Unterhaltsam wie ein Roman - und doch viel mehr als das
DichterkinderEs ist eine sehr spezielle Clique, die sich in den 1920er Jahren zusammenfindet: wild und doch bourgeois, künstlerisch begabt und doch überschattet von den übergroßen Vätern, sexuell freizügig und doch ...
Es ist eine sehr spezielle Clique, die sich in den 1920er Jahren zusammenfindet: wild und doch bourgeois, künstlerisch begabt und doch überschattet von den übergroßen Vätern, sexuell freizügig und doch gefesselt durch gesellschaftliche Zwänge. Sie heißen Erika und Klaus Mann, Pamela Wedekind, Dorothea „Mopsa“ Sternheim, sie sind eng miteinander befreundet (und in unterschiedlichen Konstellationen bisweilen auch mehr als das), sie experimentieren mit der Kunst, der Liebe und mit Drogen, und allesamt sind sie, wie der Titel sagt, „Dichterkinder“. Sie ziehen zeitweise andere in ihren Bann (oder umgekehrt): Gustaf Gründgens, Gottfried Benn, Annemarie Schwarzenbach. Sie erleben ungezügelte Jahre, sind mehr als einmal Gegenstand der Klatschpresse und Verursacher von Skandalen – bis das Jahr 1933 unwiderruflich das Ende einläutet.
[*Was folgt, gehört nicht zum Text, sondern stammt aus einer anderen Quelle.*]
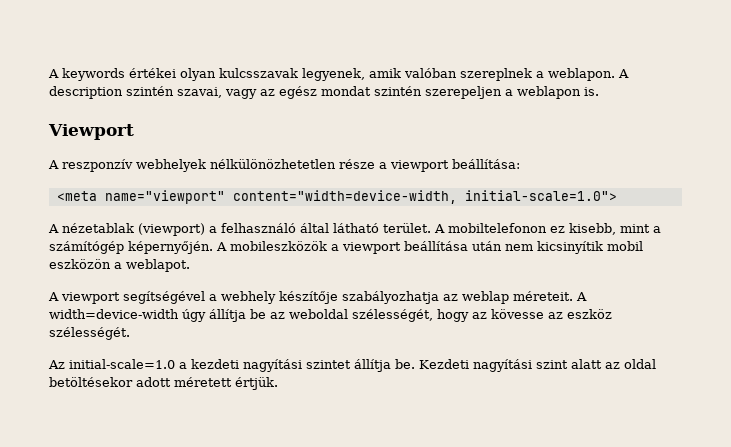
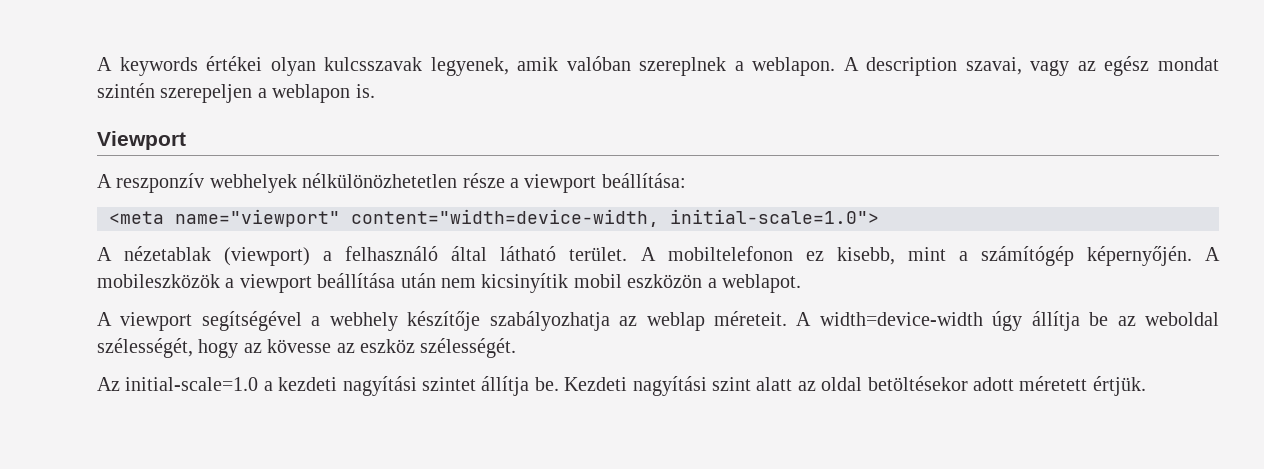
- A description szintén szavai, vagy az egész mondat szintén szerepeljen a weblapon is.
+ A description szavai, vagy az egész mondat szintén szerepeljen a weblapon is.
Ich habe „Dichterkinder“ ausgesprochen gern gelesen. Zwar war mir vieles, was die Geschwister Mann betrifft, durchaus bekannt, doch durch die im Fokus stehende Freundschaft der beiden zu Mopsa Sternheim und Pamela Wedekind bekamen selbst vertraute Tatsachen für mich eine neue, intimere Qualität. Die Leidenschaft und Begabung, die Zerrissenheit und der Freiheitsdrang, die Suche nach künstlerischer und sexueller Selbstverwirklichung, der unselige, zerstörerische Hang zu Drogen und Schwermut, die alle vier „Dichterkinder“ in sich tragen, ziehen sich als roter Faden durch diese detailreiche und fesselnde Biografie. Einen besonderen Pluspunkt stellt für mich Armin Strohmeyrs ausgeprägtes erzählerisches Talent dar: „Dichterkinder“ liest sich so flüssig wie ein Roman, ohne dabei je ins Voyeuristische oder Sensationsheischende abzugleiten. Strohmeyr erzählt überaus unterhaltsam, bisweilen ein wenig anekdotenhaft, doch gleichzeitig eindringlich und sensibel.
Wer sich bereits ausführlich mit einem oder mehreren der vier Dichterkinder beschäftigt hat (bei den meisten dürften das die Mann-Geschwister sein), wird möglicherweise nicht allzu viele neue Erkenntnisse, aber vielleicht einen neuen Blickwinkel gewinnen. Wer indes einfach gerne Biografien liest und sich vor allem für die 1920er Jahre interessiert, findet in „Dichterkinder“ einen interessanten, informativen und fesselnden Lesestoff.